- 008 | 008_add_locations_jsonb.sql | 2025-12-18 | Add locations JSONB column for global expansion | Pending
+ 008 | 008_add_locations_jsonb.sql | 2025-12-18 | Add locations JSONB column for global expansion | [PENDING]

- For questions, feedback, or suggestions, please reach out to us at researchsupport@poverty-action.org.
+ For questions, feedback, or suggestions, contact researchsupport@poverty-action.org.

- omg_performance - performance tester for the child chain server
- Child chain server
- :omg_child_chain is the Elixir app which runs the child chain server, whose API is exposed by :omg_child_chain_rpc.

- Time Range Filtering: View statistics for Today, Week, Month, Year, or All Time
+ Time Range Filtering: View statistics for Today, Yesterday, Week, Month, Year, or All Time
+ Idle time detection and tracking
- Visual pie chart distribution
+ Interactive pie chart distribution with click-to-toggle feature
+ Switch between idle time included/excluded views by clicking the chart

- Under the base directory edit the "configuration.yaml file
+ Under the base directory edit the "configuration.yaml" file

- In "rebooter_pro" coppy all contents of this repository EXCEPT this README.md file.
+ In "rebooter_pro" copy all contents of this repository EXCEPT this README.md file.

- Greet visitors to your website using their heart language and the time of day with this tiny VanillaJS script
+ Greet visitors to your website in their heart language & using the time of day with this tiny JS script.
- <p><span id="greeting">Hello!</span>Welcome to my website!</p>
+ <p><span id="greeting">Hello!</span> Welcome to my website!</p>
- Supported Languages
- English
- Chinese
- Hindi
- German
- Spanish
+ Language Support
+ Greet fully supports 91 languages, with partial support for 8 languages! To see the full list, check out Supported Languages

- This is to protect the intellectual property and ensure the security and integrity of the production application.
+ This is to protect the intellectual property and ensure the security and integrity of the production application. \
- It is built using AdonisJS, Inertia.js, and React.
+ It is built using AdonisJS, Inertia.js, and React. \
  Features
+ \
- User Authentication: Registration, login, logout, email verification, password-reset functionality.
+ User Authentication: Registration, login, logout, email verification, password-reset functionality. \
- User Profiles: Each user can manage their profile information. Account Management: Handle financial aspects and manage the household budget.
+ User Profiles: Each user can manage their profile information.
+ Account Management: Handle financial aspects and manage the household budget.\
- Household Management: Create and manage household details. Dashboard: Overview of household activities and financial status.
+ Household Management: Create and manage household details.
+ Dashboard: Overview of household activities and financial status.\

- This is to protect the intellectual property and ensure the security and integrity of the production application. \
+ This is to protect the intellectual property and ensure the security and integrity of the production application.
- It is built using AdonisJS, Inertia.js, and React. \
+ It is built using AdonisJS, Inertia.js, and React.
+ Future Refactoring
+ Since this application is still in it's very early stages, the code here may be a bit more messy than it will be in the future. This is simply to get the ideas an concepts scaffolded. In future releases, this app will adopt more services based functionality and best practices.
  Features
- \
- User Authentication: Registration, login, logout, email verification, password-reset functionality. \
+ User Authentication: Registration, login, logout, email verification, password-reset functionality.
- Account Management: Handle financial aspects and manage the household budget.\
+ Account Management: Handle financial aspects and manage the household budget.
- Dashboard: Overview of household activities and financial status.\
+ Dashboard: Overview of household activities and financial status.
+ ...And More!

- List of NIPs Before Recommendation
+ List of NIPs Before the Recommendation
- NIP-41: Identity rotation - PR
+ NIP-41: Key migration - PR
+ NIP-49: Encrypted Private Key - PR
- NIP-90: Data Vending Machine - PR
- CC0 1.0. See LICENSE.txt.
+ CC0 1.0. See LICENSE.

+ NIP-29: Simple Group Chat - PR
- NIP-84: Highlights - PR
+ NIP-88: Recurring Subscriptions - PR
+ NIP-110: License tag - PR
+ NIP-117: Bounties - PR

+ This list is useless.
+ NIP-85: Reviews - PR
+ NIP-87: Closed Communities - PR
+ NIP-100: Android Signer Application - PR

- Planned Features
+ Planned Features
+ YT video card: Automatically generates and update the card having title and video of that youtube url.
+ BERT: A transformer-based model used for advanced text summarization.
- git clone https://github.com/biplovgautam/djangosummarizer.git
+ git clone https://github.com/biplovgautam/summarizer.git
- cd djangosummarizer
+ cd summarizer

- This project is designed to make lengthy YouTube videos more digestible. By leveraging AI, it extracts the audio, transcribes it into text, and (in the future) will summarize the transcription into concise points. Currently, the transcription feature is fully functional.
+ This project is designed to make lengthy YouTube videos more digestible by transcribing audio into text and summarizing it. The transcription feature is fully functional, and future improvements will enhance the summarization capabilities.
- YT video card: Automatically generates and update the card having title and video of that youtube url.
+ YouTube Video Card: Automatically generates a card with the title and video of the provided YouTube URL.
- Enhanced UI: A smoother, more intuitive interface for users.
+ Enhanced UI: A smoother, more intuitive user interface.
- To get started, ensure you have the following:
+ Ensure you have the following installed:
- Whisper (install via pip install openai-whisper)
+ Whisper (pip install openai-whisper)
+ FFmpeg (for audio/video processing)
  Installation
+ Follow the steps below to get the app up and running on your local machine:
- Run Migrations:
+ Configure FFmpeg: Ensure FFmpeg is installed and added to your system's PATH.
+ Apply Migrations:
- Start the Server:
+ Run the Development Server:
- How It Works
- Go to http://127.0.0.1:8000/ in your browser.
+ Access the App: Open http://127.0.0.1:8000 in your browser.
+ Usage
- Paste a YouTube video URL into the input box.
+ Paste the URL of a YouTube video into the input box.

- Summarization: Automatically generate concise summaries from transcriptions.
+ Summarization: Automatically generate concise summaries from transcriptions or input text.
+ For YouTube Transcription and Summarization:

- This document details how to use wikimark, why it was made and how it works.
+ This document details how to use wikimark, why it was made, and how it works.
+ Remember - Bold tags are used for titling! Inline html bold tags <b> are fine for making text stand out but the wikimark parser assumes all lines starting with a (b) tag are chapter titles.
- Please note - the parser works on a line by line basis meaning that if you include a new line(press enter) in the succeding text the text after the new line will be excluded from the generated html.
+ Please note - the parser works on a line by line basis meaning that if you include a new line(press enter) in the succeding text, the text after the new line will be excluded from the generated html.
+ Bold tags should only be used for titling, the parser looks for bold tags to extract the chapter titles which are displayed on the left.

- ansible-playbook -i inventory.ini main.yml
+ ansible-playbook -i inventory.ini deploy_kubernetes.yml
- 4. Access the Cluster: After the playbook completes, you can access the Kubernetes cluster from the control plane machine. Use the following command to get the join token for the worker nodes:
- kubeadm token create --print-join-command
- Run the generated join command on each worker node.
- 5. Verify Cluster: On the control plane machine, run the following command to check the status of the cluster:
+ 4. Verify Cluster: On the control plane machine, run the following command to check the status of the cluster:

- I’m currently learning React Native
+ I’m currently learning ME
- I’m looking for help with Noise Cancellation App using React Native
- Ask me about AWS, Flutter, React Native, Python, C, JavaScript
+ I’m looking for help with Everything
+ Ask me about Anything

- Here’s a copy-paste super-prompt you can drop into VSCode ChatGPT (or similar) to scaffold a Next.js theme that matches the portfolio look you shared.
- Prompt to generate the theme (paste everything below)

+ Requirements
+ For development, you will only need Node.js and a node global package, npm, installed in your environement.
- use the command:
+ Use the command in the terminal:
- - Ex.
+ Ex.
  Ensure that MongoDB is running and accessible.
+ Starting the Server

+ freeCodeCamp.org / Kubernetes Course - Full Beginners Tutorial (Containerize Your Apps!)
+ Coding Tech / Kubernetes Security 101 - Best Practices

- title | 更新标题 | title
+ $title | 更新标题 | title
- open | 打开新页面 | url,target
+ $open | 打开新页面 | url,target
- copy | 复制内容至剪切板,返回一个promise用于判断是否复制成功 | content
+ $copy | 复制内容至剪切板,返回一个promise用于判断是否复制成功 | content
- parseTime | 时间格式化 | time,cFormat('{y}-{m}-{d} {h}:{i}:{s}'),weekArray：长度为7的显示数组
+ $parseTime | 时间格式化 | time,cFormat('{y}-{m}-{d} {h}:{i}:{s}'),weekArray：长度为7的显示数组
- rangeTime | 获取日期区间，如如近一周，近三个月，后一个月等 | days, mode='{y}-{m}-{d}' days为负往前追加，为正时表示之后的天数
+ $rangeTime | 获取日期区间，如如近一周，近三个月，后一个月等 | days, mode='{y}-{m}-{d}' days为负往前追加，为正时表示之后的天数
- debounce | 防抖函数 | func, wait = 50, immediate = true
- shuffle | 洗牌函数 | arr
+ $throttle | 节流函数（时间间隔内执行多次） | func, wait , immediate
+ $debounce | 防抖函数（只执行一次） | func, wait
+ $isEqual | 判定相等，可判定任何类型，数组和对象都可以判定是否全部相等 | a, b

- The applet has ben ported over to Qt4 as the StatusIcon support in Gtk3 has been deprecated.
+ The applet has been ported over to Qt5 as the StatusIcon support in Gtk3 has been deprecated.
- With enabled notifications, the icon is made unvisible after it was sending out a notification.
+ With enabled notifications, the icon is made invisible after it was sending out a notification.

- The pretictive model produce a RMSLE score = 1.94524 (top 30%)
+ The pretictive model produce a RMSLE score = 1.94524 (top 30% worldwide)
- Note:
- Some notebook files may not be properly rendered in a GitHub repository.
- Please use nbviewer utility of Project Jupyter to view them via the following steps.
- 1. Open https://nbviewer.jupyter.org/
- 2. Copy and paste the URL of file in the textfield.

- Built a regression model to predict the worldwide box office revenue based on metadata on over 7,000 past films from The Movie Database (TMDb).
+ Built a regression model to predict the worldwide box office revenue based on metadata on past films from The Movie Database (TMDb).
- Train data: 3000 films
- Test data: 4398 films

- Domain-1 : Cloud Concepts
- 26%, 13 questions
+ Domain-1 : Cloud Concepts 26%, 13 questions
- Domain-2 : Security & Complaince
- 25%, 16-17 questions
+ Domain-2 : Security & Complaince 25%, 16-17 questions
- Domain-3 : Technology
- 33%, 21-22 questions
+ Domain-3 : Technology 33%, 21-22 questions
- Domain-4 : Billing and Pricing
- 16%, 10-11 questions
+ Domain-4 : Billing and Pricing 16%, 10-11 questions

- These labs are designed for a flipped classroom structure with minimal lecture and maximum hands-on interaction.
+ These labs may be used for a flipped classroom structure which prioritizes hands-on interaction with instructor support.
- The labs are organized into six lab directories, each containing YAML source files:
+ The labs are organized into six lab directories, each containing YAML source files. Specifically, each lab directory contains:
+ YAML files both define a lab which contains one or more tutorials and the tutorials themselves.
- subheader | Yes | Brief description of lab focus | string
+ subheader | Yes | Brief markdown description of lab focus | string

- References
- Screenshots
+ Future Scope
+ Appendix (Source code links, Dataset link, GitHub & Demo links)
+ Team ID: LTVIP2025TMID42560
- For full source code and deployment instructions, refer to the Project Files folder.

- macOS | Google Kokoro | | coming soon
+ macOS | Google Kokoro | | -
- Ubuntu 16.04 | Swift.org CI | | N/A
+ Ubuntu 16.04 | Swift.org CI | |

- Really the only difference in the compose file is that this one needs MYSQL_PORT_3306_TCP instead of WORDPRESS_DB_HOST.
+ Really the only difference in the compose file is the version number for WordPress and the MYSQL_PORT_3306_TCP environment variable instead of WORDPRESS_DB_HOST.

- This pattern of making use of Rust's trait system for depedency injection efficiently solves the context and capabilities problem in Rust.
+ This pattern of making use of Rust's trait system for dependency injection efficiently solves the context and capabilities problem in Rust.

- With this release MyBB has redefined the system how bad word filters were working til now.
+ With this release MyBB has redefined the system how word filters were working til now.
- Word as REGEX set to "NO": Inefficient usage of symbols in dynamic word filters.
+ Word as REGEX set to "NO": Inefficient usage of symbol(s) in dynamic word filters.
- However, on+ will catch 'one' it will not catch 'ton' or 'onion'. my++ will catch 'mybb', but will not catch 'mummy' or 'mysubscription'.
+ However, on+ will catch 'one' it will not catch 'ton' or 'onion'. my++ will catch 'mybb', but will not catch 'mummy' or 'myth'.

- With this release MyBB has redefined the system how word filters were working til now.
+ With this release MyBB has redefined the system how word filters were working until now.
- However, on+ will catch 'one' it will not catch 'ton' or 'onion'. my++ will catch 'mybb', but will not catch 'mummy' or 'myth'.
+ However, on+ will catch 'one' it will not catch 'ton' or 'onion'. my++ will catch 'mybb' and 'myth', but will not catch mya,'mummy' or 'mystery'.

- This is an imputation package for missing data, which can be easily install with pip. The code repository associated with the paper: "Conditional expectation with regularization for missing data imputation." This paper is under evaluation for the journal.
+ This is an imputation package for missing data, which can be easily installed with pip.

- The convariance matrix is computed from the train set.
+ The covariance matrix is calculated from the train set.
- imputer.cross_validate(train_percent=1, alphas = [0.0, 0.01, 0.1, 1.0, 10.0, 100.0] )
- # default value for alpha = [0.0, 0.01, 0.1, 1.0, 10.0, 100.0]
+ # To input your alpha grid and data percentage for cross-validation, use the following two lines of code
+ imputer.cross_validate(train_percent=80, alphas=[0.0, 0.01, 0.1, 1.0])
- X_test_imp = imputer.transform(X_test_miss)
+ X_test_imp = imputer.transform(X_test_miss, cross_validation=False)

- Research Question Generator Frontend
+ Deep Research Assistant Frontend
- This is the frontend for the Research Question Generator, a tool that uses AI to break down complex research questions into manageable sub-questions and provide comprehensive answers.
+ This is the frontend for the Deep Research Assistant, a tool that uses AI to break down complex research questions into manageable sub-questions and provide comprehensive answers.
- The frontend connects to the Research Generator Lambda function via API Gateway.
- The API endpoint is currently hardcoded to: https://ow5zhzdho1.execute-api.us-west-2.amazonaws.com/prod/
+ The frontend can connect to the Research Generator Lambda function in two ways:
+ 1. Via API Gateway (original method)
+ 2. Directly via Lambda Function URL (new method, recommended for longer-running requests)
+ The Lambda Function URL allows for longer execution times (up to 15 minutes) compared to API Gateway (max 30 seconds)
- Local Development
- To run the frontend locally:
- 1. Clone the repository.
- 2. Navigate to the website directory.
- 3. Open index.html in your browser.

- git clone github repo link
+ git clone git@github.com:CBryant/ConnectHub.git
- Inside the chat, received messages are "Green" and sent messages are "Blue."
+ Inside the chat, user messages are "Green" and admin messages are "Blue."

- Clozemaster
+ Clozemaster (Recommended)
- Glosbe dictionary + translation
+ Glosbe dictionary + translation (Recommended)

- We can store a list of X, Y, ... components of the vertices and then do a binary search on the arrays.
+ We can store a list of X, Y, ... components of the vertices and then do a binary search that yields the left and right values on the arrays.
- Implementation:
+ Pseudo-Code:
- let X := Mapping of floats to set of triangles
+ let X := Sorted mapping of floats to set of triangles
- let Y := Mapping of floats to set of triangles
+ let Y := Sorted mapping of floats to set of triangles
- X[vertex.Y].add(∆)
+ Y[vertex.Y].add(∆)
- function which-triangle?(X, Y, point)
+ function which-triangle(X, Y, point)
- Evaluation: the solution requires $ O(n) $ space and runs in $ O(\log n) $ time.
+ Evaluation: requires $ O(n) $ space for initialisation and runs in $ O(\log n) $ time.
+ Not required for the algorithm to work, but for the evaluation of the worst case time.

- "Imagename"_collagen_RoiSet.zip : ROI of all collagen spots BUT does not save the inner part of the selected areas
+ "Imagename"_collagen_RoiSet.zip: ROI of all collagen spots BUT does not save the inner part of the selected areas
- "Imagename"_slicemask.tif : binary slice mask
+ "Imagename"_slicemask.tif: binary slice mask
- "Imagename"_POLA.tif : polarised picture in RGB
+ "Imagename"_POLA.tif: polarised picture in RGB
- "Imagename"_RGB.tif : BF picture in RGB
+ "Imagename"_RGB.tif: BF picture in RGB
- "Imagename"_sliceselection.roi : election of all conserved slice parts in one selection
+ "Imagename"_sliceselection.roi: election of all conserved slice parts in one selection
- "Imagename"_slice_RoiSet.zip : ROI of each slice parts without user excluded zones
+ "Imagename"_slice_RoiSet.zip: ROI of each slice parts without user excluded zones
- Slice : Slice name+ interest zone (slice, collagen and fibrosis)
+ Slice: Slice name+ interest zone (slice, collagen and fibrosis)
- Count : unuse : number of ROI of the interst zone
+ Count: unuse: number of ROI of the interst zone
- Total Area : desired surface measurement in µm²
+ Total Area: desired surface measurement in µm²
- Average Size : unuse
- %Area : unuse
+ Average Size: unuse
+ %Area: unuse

## Exercise description
Please reproduce the lines from the line with "- With enabled" to the line with "- The pretictive", both ends included, exactly as they appear above.

## Task response
- With enabled notifications, the icon is made unvisible after it was sending out a notification.
+ With enabled notifications, the icon is made invisible after it was sending out a notification.

- The pretictive model produce a RMSLE score = 1.94524 (top 30%)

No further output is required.